→ WORK ITEM
What is needed here is an exact copy of all the data.

══ SOURCE MATERIAL

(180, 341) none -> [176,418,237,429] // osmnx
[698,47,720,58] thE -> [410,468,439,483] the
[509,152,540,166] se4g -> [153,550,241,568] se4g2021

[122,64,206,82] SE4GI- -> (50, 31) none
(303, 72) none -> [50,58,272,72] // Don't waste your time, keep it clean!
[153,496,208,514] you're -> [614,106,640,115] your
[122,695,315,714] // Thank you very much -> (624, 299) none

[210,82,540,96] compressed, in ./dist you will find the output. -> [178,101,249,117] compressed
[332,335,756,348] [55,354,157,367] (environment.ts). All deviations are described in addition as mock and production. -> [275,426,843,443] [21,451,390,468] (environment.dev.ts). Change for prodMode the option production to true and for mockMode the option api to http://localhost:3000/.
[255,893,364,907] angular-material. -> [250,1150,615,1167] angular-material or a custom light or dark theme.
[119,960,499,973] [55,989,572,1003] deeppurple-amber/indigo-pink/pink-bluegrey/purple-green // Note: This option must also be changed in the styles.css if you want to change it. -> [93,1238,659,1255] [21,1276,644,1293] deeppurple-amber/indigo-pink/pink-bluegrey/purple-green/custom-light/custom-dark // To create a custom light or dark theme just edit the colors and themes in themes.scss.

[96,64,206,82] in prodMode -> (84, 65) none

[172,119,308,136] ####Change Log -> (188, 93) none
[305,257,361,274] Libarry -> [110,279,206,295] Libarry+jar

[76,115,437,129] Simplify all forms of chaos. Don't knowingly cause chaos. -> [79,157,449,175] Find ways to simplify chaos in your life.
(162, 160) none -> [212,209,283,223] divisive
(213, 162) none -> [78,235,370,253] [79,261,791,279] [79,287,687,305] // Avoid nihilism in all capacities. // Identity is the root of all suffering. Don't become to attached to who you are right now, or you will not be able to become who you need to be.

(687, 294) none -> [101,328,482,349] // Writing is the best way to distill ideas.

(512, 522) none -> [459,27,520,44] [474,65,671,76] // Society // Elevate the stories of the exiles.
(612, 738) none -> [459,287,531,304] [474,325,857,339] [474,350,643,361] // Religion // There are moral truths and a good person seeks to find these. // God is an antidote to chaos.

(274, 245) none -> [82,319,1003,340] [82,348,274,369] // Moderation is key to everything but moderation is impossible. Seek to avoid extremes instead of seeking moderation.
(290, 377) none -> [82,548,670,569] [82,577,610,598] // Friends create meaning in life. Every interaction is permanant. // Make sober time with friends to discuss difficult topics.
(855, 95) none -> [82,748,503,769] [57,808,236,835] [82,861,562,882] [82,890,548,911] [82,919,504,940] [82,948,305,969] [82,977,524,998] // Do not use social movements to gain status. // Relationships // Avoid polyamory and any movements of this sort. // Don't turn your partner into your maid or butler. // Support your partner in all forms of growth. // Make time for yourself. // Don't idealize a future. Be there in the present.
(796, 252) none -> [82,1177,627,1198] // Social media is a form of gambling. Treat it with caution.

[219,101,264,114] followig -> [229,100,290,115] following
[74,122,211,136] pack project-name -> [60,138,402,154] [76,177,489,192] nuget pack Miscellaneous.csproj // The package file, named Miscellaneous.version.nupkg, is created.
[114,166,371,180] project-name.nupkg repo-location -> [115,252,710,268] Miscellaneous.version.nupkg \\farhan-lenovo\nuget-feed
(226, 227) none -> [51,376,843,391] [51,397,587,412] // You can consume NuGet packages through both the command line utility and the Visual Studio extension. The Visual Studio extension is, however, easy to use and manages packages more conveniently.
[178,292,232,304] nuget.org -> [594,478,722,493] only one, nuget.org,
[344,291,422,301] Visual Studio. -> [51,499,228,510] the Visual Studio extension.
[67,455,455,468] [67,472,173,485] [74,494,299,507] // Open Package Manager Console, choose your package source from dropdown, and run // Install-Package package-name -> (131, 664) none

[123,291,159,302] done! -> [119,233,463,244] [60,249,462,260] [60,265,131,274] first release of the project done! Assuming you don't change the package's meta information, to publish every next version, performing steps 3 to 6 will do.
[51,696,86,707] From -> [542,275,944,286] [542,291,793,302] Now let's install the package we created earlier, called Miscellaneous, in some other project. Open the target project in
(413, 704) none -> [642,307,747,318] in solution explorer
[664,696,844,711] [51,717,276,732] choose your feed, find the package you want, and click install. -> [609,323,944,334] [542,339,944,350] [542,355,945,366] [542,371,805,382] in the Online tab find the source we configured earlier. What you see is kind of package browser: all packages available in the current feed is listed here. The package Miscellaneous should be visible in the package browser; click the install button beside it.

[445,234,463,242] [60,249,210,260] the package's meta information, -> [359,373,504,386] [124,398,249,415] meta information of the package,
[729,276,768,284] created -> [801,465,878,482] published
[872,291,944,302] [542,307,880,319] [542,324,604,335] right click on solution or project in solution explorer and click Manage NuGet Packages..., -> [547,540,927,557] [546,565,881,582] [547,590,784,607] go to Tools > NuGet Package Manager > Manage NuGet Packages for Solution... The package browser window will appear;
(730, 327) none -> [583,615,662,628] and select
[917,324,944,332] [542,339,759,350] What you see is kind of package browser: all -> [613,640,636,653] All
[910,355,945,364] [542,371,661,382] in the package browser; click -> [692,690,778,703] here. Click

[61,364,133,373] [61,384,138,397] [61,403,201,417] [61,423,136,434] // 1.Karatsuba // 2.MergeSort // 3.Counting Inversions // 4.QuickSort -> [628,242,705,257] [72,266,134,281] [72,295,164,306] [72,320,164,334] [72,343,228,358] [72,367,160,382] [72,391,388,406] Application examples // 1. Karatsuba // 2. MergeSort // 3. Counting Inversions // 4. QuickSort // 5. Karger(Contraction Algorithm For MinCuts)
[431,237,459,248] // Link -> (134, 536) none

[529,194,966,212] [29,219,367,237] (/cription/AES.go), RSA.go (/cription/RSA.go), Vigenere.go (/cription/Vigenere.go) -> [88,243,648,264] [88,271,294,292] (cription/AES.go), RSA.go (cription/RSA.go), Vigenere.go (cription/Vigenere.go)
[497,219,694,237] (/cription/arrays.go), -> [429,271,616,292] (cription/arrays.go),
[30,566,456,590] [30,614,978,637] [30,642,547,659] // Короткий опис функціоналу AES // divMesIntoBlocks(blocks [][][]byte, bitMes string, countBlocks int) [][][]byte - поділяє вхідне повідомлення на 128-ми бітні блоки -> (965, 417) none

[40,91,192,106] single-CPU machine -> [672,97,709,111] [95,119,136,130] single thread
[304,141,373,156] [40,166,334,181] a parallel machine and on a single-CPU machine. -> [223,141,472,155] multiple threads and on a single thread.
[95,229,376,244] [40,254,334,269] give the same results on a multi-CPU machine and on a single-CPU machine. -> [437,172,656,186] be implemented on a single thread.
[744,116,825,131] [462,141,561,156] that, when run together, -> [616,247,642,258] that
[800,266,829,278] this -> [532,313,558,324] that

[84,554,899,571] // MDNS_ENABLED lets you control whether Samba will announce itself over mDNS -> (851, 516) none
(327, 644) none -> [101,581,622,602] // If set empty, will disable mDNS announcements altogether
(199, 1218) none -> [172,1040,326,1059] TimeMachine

════

→ SOLUTION TO THIS PROBLEM
(180, 341) none -> [176,418,237,429] // osmnx
[698,47,720,58] thE -> [410,468,439,483] the
[509,152,540,166] se4g -> [153,550,241,568] se4g2021

[122,64,206,82] SE4GI- -> (50, 31) none
(303, 72) none -> [50,58,272,72] // Don't waste your time, keep it clean!
[153,496,208,514] you're -> [614,106,640,115] your
[122,695,315,714] // Thank you very much -> (624, 299) none

[210,82,540,96] compressed, in ./dist you will find the output. -> [178,101,249,117] compressed
[332,335,756,348] [55,354,157,367] (environment.ts). All deviations are described in addition as mock and production. -> [275,426,843,443] [21,451,390,468] (environment.dev.ts). Change for prodMode the option production to true and for mockMode the option api to http://localhost:3000/.
[255,893,364,907] angular-material. -> [250,1150,615,1167] angular-material or a custom light or dark theme.
[119,960,499,973] [55,989,572,1003] deeppurple-amber/indigo-pink/pink-bluegrey/purple-green // Note: This option must also be changed in the styles.css if you want to change it. -> [93,1238,659,1255] [21,1276,644,1293] deeppurple-amber/indigo-pink/pink-bluegrey/purple-green/custom-light/custom-dark // To create a custom light or dark theme just edit the colors and themes in themes.scss.

[96,64,206,82] in prodMode -> (84, 65) none

[172,119,308,136] ####Change Log -> (188, 93) none
[305,257,361,274] Libarry -> [110,279,206,295] Libarry+jar

[76,115,437,129] Simplify all forms of chaos. Don't knowingly cause chaos. -> [79,157,449,175] Find ways to simplify chaos in your life.
(162, 160) none -> [212,209,283,223] divisive
(213, 162) none -> [78,235,370,253] [79,261,791,279] [79,287,687,305] // Avoid nihilism in all capacities. // Identity is the root of all suffering. Don't become to attached to who you are right now, or you will not be able to become who you need to be.

(687, 294) none -> [101,328,482,349] // Writing is the best way to distill ideas.

(512, 522) none -> [459,27,520,44] [474,65,671,76] // Society // Elevate the stories of the exiles.
(612, 738) none -> [459,287,531,304] [474,325,857,339] [474,350,643,361] // Religion // There are moral truths and a good person seeks to find these. // God is an antidote to chaos.

(274, 245) none -> [82,319,1003,340] [82,348,274,369] // Moderation is key to everything but moderation is impossible. Seek to avoid extremes instead of seeking moderation.
(290, 377) none -> [82,548,670,569] [82,577,610,598] // Friends create meaning in life. Every interaction is permanant. // Make sober time with friends to discuss difficult topics.
(855, 95) none -> [82,748,503,769] [57,808,236,835] [82,861,562,882] [82,890,548,911] [82,919,504,940] [82,948,305,969] [82,977,524,998] // Do not use social movements to gain status. // Relationships // Avoid polyamory and any movements of this sort. // Don't turn your partner into your maid or butler. // Support your partner in all forms of growth. // Make time for yourself. // Don't idealize a future. Be there in the present.
(796, 252) none -> [82,1177,627,1198] // Social media is a form of gambling. Treat it with caution.

[219,101,264,114] followig -> [229,100,290,115] following
[74,122,211,136] pack project-name -> [60,138,402,154] [76,177,489,192] nuget pack Miscellaneous.csproj // The package file, named Miscellaneous.version.nupkg, is created.
[114,166,371,180] project-name.nupkg repo-location -> [115,252,710,268] Miscellaneous.version.nupkg \\farhan-lenovo\nuget-feed
(226, 227) none -> [51,376,843,391] [51,397,587,412] // You can consume NuGet packages through both the command line utility and the Visual Studio extension. The Visual Studio extension is, however, easy to use and manages packages more conveniently.
[178,292,232,304] nuget.org -> [594,478,722,493] only one, nuget.org,
[344,291,422,301] Visual Studio. -> [51,499,228,510] the Visual Studio extension.
[67,455,455,468] [67,472,173,485] [74,494,299,507] // Open Package Manager Console, choose your package source from dropdown, and run // Install-Package package-name -> (131, 664) none

[123,291,159,302] done! -> [119,233,463,244] [60,249,462,260] [60,265,131,274] first release of the project done! Assuming you don't change the package's meta information, to publish every next version, performing steps 3 to 6 will do.
[51,696,86,707] From -> [542,275,944,286] [542,291,793,302] Now let's install the package we created earlier, called Miscellaneous, in some other project. Open the target project in
(413, 704) none -> [642,307,747,318] in solution explorer
[664,696,844,711] [51,717,276,732] choose your feed, find the package you want, and click install. -> [609,323,944,334] [542,339,944,350] [542,355,945,366] [542,371,805,382] in the Online tab find the source we configured earlier. What you see is kind of package browser: all packages available in the current feed is listed here. The package Miscellaneous should be visible in the package browser; click the install button beside it.

[445,234,463,242] [60,249,210,260] the package's meta information, -> [359,373,504,386] [124,398,249,415] meta information of the package,
[729,276,768,284] created -> [801,465,878,482] published
[872,291,944,302] [542,307,880,319] [542,324,604,335] right click on solution or project in solution explorer and click Manage NuGet Packages..., -> [547,540,927,557] [546,565,881,582] [547,590,784,607] go to Tools > NuGet Package Manager > Manage NuGet Packages for Solution... The package browser window will appear;
(730, 327) none -> [583,615,662,628] and select
[917,324,944,332] [542,339,759,350] What you see is kind of package browser: all -> [613,640,636,653] All
[910,355,945,364] [542,371,661,382] in the package browser; click -> [692,690,778,703] here. Click

[61,364,133,373] [61,384,138,397] [61,403,201,417] [61,423,136,434] // 1.Karatsuba // 2.MergeSort // 3.Counting Inversions // 4.QuickSort -> [628,242,705,257] [72,266,134,281] [72,295,164,306] [72,320,164,334] [72,343,228,358] [72,367,160,382] [72,391,388,406] Application examples // 1. Karatsuba // 2. MergeSort // 3. Counting Inversions // 4. QuickSort // 5. Karger(Contraction Algorithm For MinCuts)
[431,237,459,248] // Link -> (134, 536) none

[529,194,966,212] [29,219,367,237] (/cription/AES.go), RSA.go (/cription/RSA.go), Vigenere.go (/cription/Vigenere.go) -> [88,243,648,264] [88,271,294,292] (cription/AES.go), RSA.go (cription/RSA.go), Vigenere.go (cription/Vigenere.go)
[497,219,694,237] (/cription/arrays.go), -> [429,271,616,292] (cription/arrays.go),
[30,566,456,590] [30,614,978,637] [30,642,547,659] // Короткий опис функціоналу AES // divMesIntoBlocks(blocks [][][]byte, bitMes string, countBlocks int) [][][]byte - поділяє вхідне повідомлення на 128-ми бітні блоки -> (965, 417) none

[40,91,192,106] single-CPU machine -> [672,97,709,111] [95,119,136,130] single thread
[304,141,373,156] [40,166,334,181] a parallel machine and on a single-CPU machine. -> [223,141,472,155] multiple threads and on a single thread.
[95,229,376,244] [40,254,334,269] give the same results on a multi-CPU machine and on a single-CPU machine. -> [437,172,656,186] be implemented on a single thread.
[744,116,825,131] [462,141,561,156] that, when run together, -> [616,247,642,258] that
[800,266,829,278] this -> [532,313,558,324] that

[84,554,899,571] // MDNS_ENABLED lets you control whether Samba will announce itself over mDNS -> (851, 516) none
(327, 644) none -> [101,581,622,602] // If set empty, will disable mDNS announcements altogether
(199, 1218) none -> [172,1040,326,1059] TimeMachine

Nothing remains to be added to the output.